### Exercise goal
Return every entry below exactly as written, minus the pictures.

Information provided below:

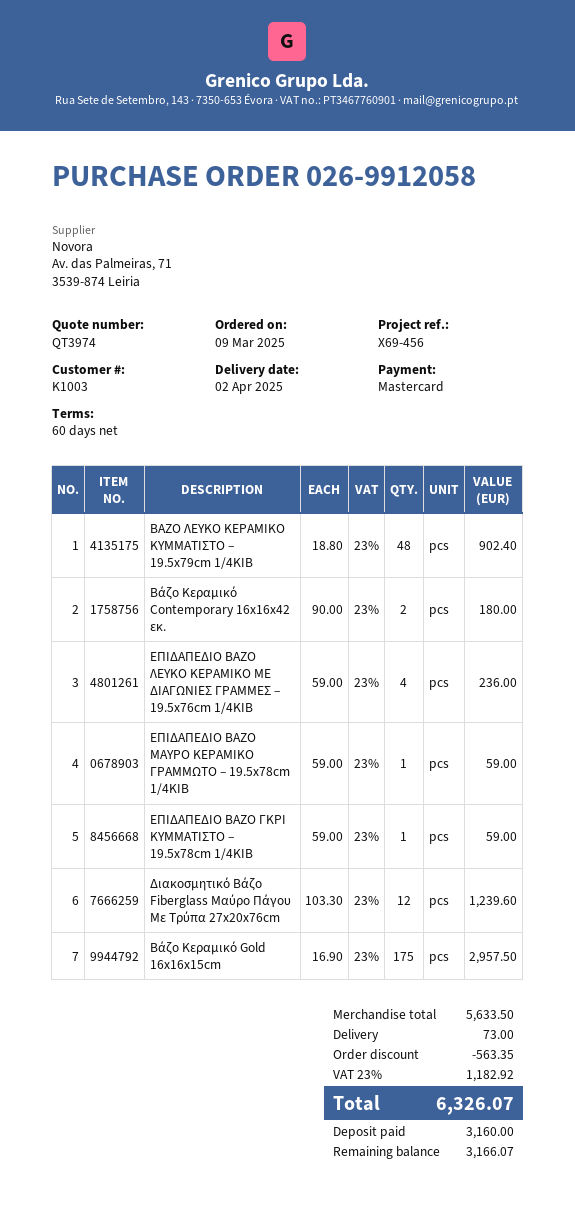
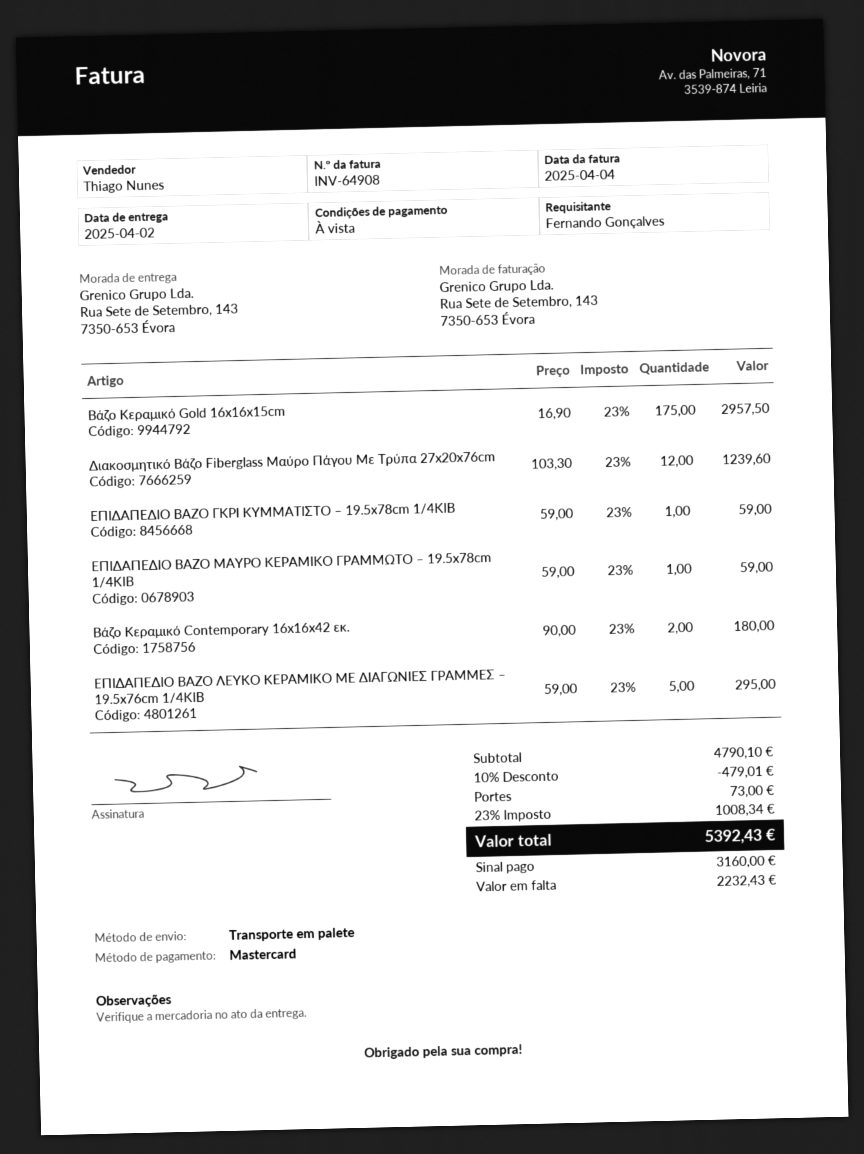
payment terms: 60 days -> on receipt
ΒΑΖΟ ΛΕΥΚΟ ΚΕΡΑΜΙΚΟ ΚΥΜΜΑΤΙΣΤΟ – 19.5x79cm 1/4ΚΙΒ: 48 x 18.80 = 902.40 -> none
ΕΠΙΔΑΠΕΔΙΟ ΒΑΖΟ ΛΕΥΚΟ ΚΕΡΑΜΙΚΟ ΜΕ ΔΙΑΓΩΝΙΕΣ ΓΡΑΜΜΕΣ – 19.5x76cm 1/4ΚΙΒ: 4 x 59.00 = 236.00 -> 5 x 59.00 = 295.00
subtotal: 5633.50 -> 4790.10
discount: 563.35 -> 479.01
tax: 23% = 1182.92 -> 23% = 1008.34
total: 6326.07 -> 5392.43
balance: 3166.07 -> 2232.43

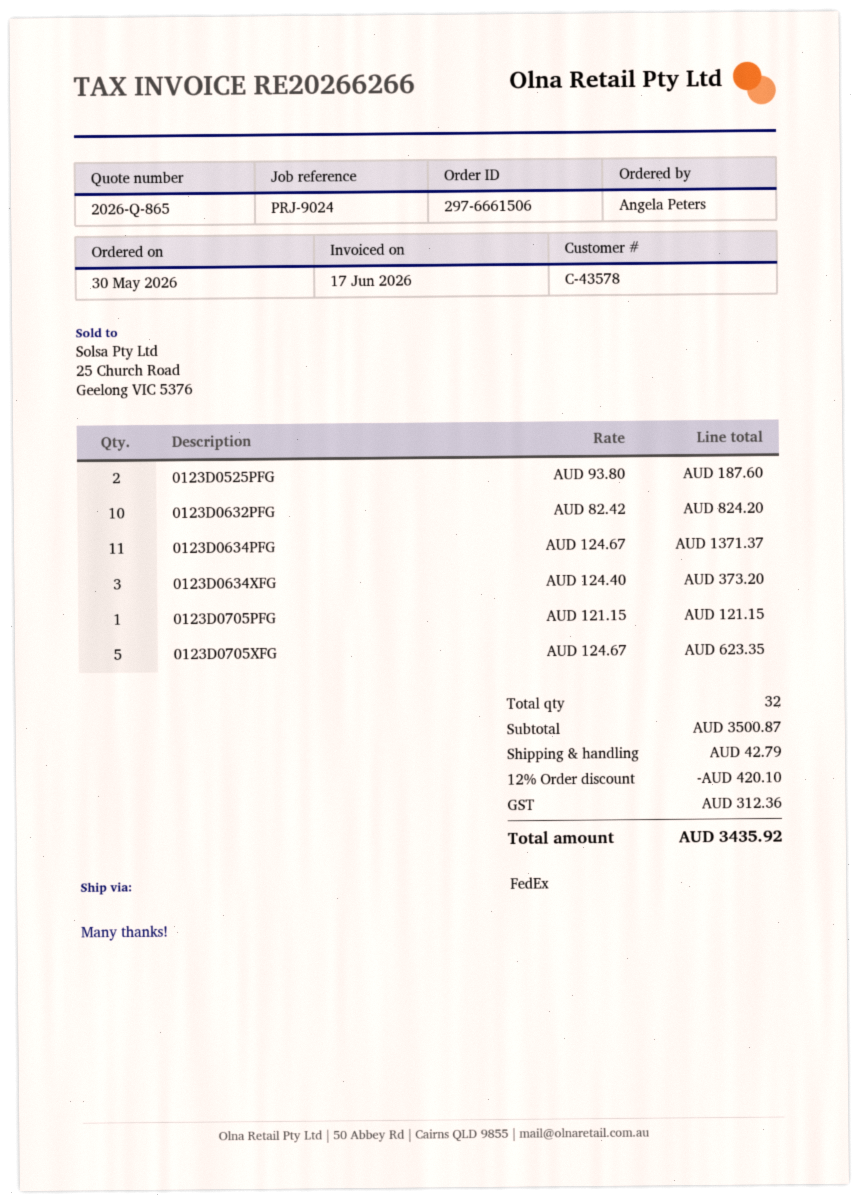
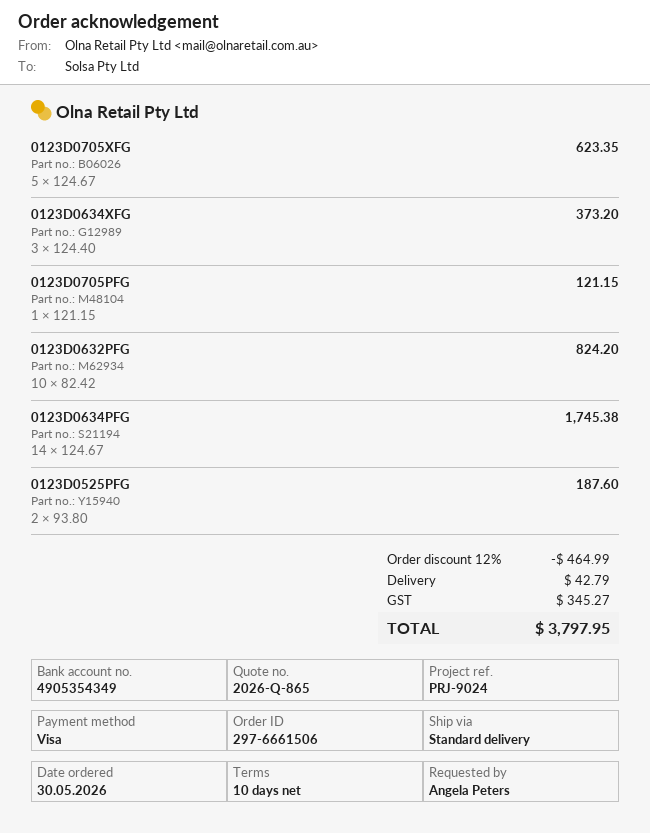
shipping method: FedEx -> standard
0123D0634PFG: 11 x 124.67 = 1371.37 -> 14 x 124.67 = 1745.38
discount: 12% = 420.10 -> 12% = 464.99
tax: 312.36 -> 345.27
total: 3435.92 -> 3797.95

End of Information provided.

### Result
payment terms: 60 days -> on receipt
ΒΑΖΟ ΛΕΥΚΟ ΚΕΡΑΜΙΚΟ ΚΥΜΜΑΤΙΣΤΟ – 19.5x79cm 1/4ΚΙΒ: 48 x 18.80 = 902.40 -> none
ΕΠΙΔΑΠΕΔΙΟ ΒΑΖΟ ΛΕΥΚΟ ΚΕΡΑΜΙΚΟ ΜΕ ΔΙΑΓΩΝΙΕΣ ΓΡΑΜΜΕΣ – 19.5x76cm 1/4ΚΙΒ: 4 x 59.00 = 236.00 -> 5 x 59.00 = 295.00
subtotal: 5633.50 -> 4790.10
discount: 563.35 -> 479.01
tax: 23% = 1182.92 -> 23% = 1008.34
total: 6326.07 -> 5392.43
balance: 3166.07 -> 2232.43

shipping method: FedEx -> standard
0123D0634PFG: 11 x 124.67 = 1371.37 -> 14 x 124.67 = 1745.38
discount: 12% = 420.10 -> 12% = 464.99
tax: 312.36 -> 345.27
total: 3435.92 -> 3797.95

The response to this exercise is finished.